**The problem**
The pictures do not go in the copy. Reproduce the rest of the entries exactly.

▶

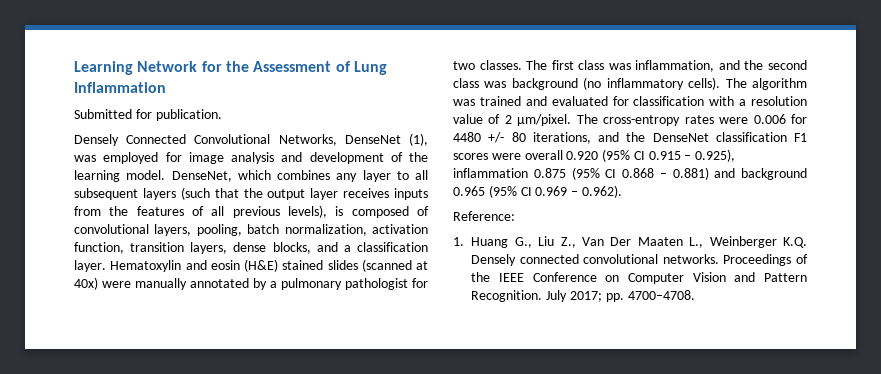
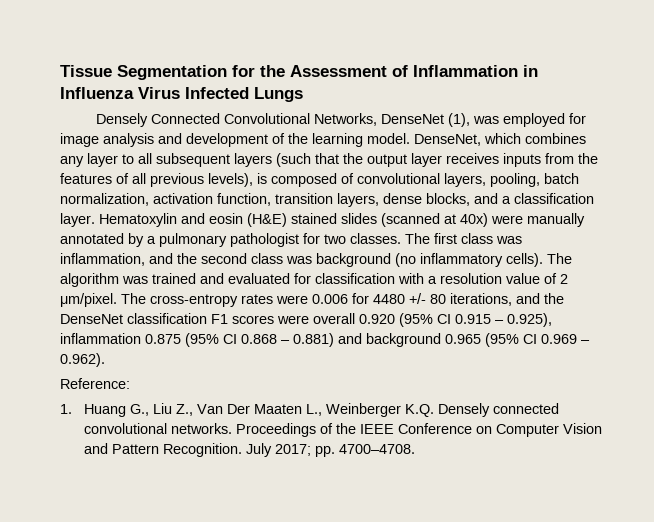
- Learning Network for the Assessment of Lung Inflammation
- Submitted for publication.
+ Tissue Segmentation for the Assessment of Inflammation in Influenza Virus Infected Lungs

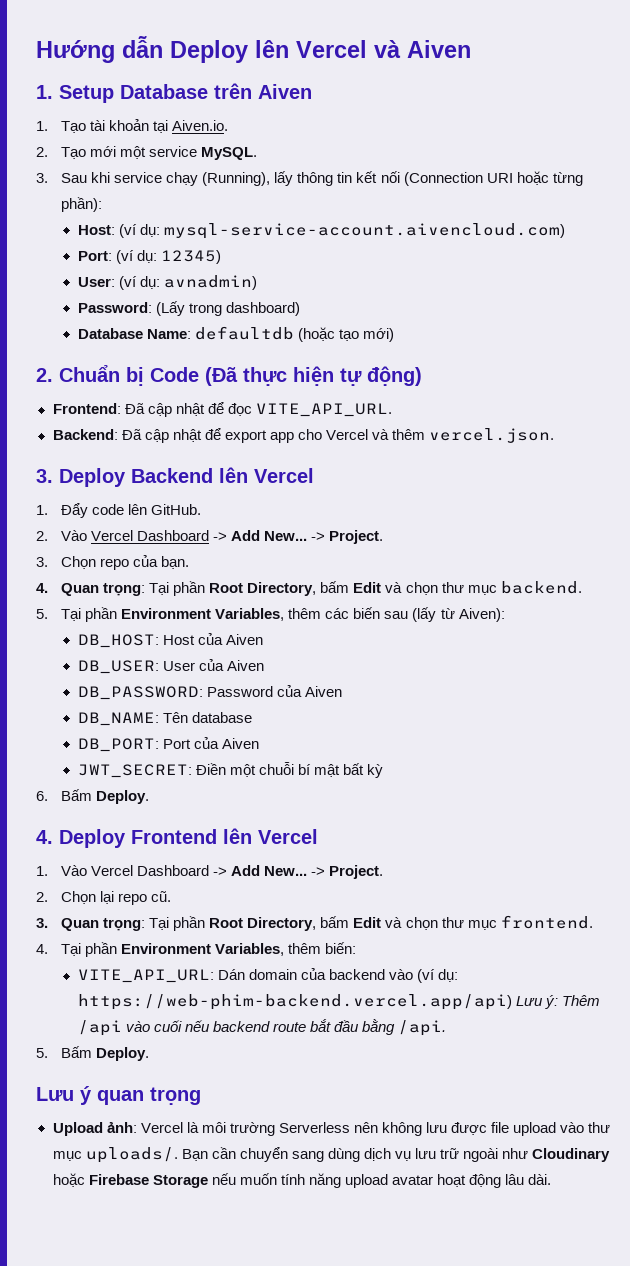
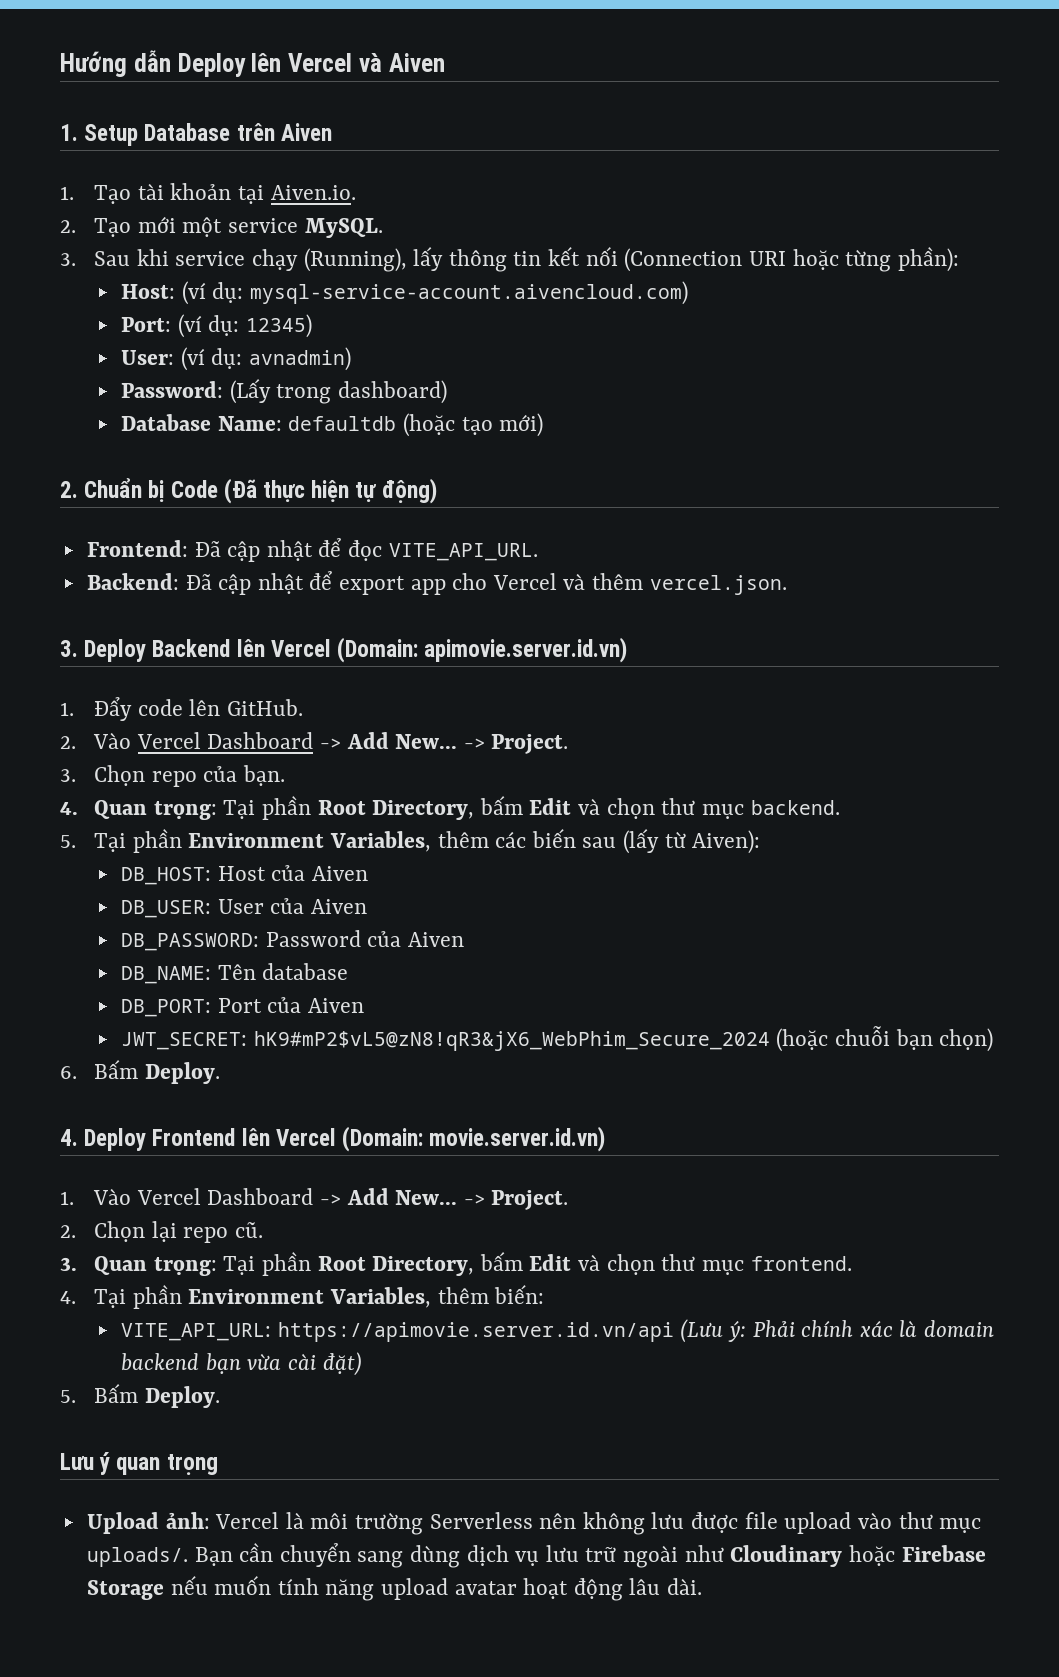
- 3. Deploy Backend lên Vercel
+ 3. Deploy Backend lên Vercel (Domain: apimovie.server.id.vn)
- JWT_SECRET: Điền một chuỗi bí mật bất kỳ
+ JWT_SECRET: hK9#mP2$vL5@zN8!qR3&jX6_WebPhim_Secure_2024 (hoặc chuỗi bạn chọn)
- 4. Deploy Frontend lên Vercel
+ 4. Deploy Frontend lên Vercel (Domain: movie.server.id.vn)
- VITE_API_URL: Dán domain của backend vào (ví dụ: https://web-phim-backend.vercel.app/api) Lưu ý: Thêm /api vào cuối nếu backend route bắt đầu bằng /api.
+ VITE_API_URL: https://apimovie.server.id.vn/api (Lưu ý: Phải chính xác là domain backend bạn vừa cài đặt)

◀

**Answer section**
- Learning Network for the Assessment of Lung Inflammation
- Submitted for publication.
+ Tissue Segmentation for the Assessment of Inflammation in Influenza Virus Infected Lungs

- 3. Deploy Backend lên Vercel
+ 3. Deploy Backend lên Vercel (Domain: apimovie.server.id.vn)
- JWT_SECRET: Điền một chuỗi bí mật bất kỳ
+ JWT_SECRET: hK9#mP2$vL5@zN8!qR3&jX6_WebPhim_Secure_2024 (hoặc chuỗi bạn chọn)
- 4. Deploy Frontend lên Vercel
+ 4. Deploy Frontend lên Vercel (Domain: movie.server.id.vn)
- VITE_API_URL: Dán domain của backend vào (ví dụ: https://web-phim-backend.vercel.app/api) Lưu ý: Thêm /api vào cuối nếu backend route bắt đầu bằng /api.
+ VITE_API_URL: https://apimovie.server.id.vn/api (Lưu ý: Phải chính xác là domain backend bạn vừa cài đặt)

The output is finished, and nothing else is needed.